Methinks, these fellows, with their ready jests,

Are like to tedious bells, that ring alike

Marriage or death.”

Вместо того чтобы видеть ее неизменно приторной и улыбающейся, Куриус Бена Джонсона открыто желал бы, чтобы его возлюбленная «была иногда сердитой, чтобы подсластить остальное ее поведение».

Сэр Вальтер Скотт на одной из страниц своего дневника, отмечая распад шумной группы гостей в Эбботсфорде, добавляет признание: «Я не огорчен, будучи одним из тех, кого слишком большое веселье всегда склоняет к печали». Даже яркие крайности радости, как выразился Томас Гуд-старший, приводят к выводам, вызывающим отвращение:

“There is no music in the life

That sounds with idiot laughter solely;

There’s not a string attuned to mirth

But has its chord in melancholy.”

Ли Хант нежно рассказывает одному из своих внуков, как, когда он был ребенком и пребывал в чрезмерно приподнятом настроении, его дорогая мать иногда говорила ему: «Ли, иди посиди здесь со мной, и давай попробуем немного подумать». Лучше это, чем смеяться без умолку, даже для ребенка. Когда я был ребенком, говорит апостол, я по-детски мыслил. Мышление не исключалось даже тогда, хотя оно могло быть, и по сравнению с мужским должно было быть, детским мышлением. Для детей, как и для мужчин, есть время смеяться и время плакать. Правда, существуют различия в дарованиях и темпераментах:

“To some men God hath given laughter; but tears to some men He hath given:

He bade us sow in tears, hereafter to harvest holier smiles in Heaven;

And tears and smiles, they are His gift: both good, to smite or to uplift.
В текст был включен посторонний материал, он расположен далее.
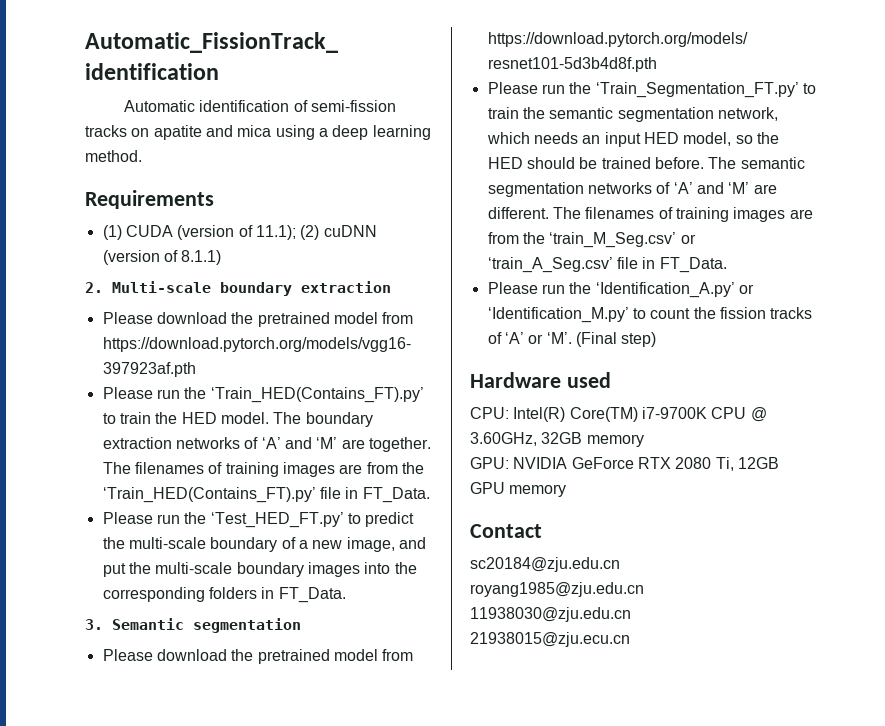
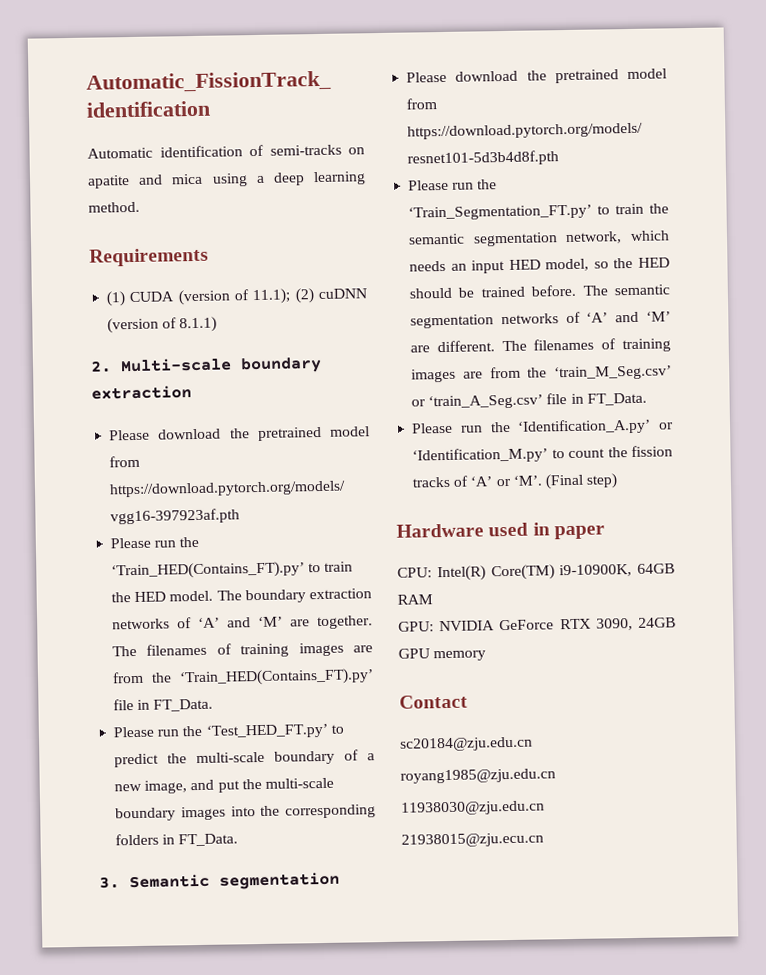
[310,100,396,112] [85,125,127,137] semi-fission tracks -> [269,144,342,156] semi-tracks
(611, 380) none -> [532,522,605,540] in paper
[641,407,767,422] [470,432,644,447] i7-9700K CPU @ 3.60GHz, 32GB memory -> [559,563,675,578] [397,594,433,605] i9-10900K, 64GB RAM
[675,457,779,471] 2080 Ti, 12GB -> [595,617,676,631] 3090, 24GB

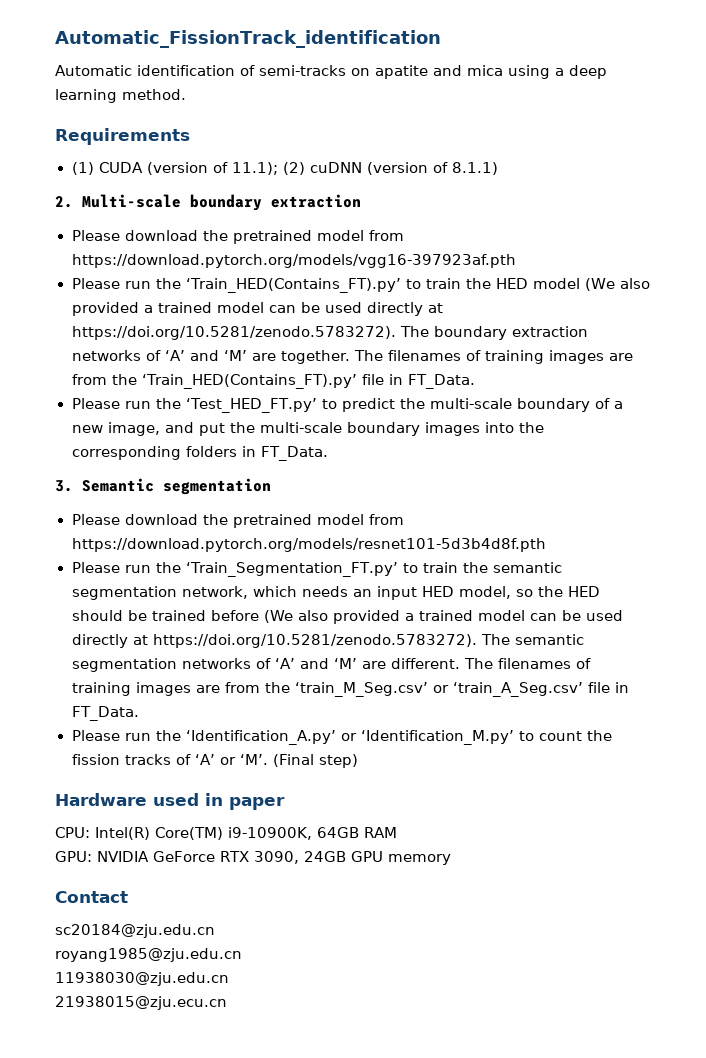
[169,590,214,602] model. -> [533,278,651,291] [71,302,443,316] [71,326,396,340] model (We also provided a trained model can be used directly at https://doi.org/10.5281/zenodo.5783272).
[531,284,577,297] before. -> [210,610,624,624] [71,634,477,648] before (We also provided a trained model can be used directly at https://doi.org/10.5281/zenodo.5783272).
He knows His sheep: the wind and showers beat not too sharply the shorn lamb:

His wisdom is more wise than ours: He knew my nature—what I am:

He tempers smiles with tears: both good, to bear in time the Christian mood.”

ОТВЕРГНУТЫЕ ЗАМЫСЛЫ.

Притчи, XIX, 21.

«Много замыслов в сердце человека, но состоится только определенное Господом». Даже советы благоразумных Он сводит на нет. «Нет мудрости, и нет разума, и нет совета вопреки Господу», и никто не преуспеет без Него. Без Него где мудрец? где книжник? Что, в конце концов, есть мудрость детей века сего, которые в своем роде догадливее сынов света? Не сделал ли Бог мудрость мира сего безумием? Ибо написано: «Погублю мудрость мудрецов». Нет; мирская мудрость в своем планировании, разработке схем и измышлении замыслов не пользуется никакой привилегированной защитой от провала перед лицом вето Того, Кто и в ангелах Своих усматривает недостатки. «Человек предполагает, а Бог располагает». Божественное распоряжение человеческими предложениями зачастую бывает очень кратким и полным.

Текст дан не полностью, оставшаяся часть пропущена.